Additionally, the type of ingredients in drinking water, such as arsenic and disinfectants, can affect BC risk. Among the potential sources of arsenic, we can point to water, cigarette, air pollution, glass products, and insecticides Kiriluk et al., 2012. Arsenic in drinking water is a risk factor for BC in many parts of the world Naranmandura et al., 2011. The chances of exposure to arsenic depends on the living conditions, such as whether they receive their drinking water from public and sanitary systems; this possibility is low in accordance with the standards defined by arsenic Fernández et al., 2012. The findings from a case-control study in Main-New Hampshire-Vermont showed that there is a link between low to moderate levels of arsenic in drinking water and the risk of BC; the daily BC rate in these individuals is 20% higher than the United States population [Internet], 2017. Another source of arsenic is arsenic-based pesticides widely used on products (e.g. apples, tomatoes, and cornelian cherries) between the 1920s and 1950s Jomova et al., 2011Letašiová et al., 2012.

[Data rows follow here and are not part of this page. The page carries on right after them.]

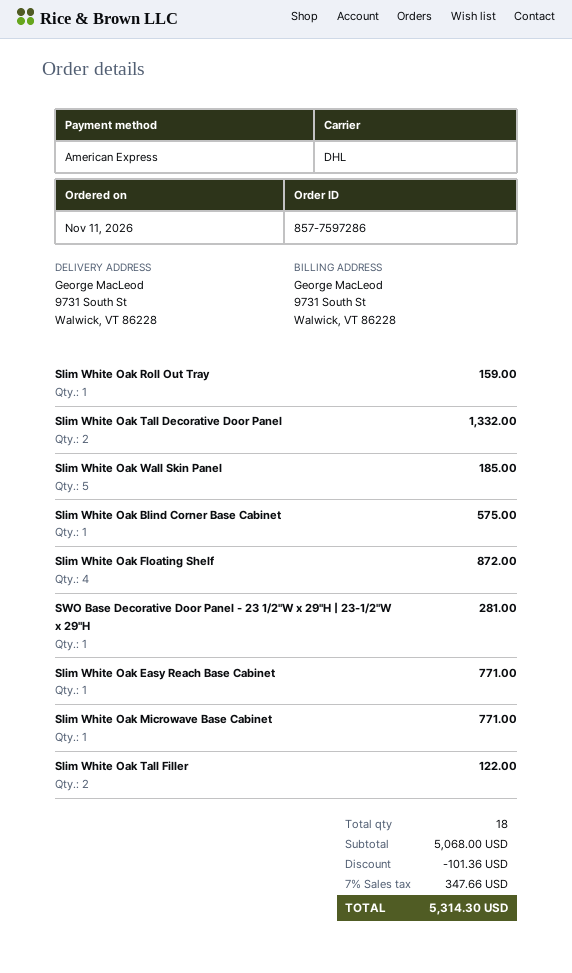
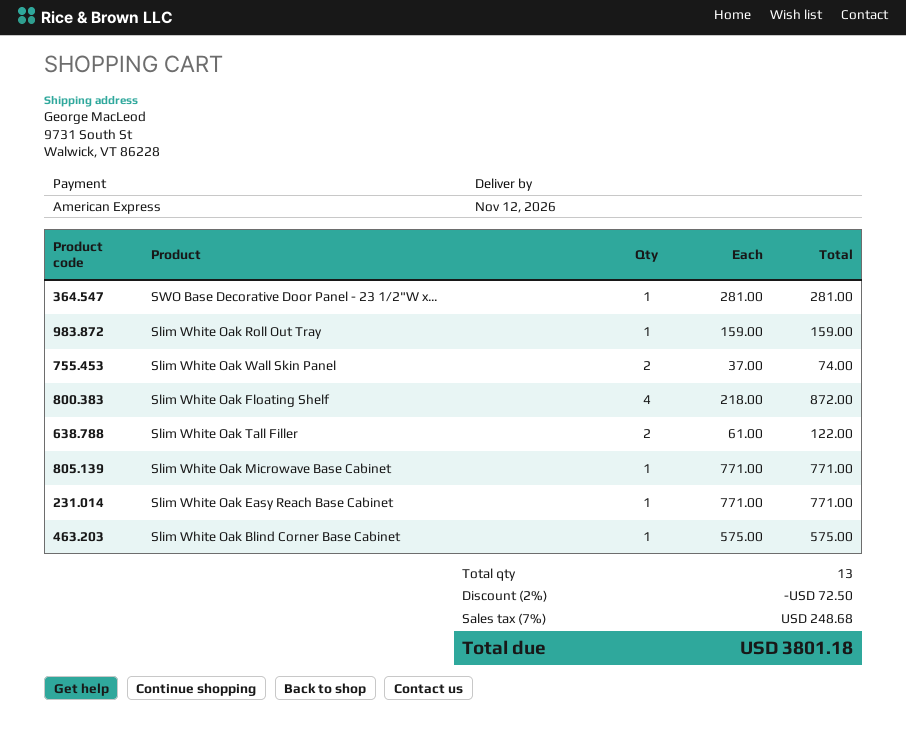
Slim White Oak Tall Decorative Door Panel: 2 for 1332.00 -> none
Slim White Oak Wall Skin Panel: 5 for 185.00 -> 2 for 74.00
total quantity: 18 -> 13
discount: 101.36 -> 72.50
tax: 7% = 347.66 -> 7% = 248.68
total: 5314.30 -> 3801.18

The concentration of arsenic in groundwater and soil surface is high in countries such as China, Hungary, India, and Hungary Peralta-Videa et al., 2009. Studies show that long-term consumption of water containing high levels of arsenic (greater than 0.2 mg/L) is associated with BC, while concentrations less than 0.1 do not show a clear correlation Meliker et al., 2010Steinmaus et al., 2003. Findings of a study in Bangladesh showed that mortality risks doubled after consumption of arsenic-contaminated water Burger et al., 2013. In a recent Chilean analysis, it was found that after 20 years of discontinuation of arsenic-contaminated water use, mortality rates were significantly higher in contaminated areas (Hazard Ratio (HR): 3.6; 95% CI: 3-4.7) Fernández et al., 2012. The mechanism of BC induction through arsenic is uncertain, but it seems that arsenic increases the risk of BC through indirect inhibition of sulfhydryl-containing enzymes, interference with cytotoxic metabolism, genotoxicity, and inhibition of enzymes that play an antioxidant role Tapio and Grosche, 2006. Importantly, p53 protein plays a role in the development of BC. Indeed, findings from a study in Taiwan showed that individuals exposed to arsenic have a gene mutation in the p53 gene in codon175 and a transition occurring in 9 and 10 section Letašiová et al., 2012.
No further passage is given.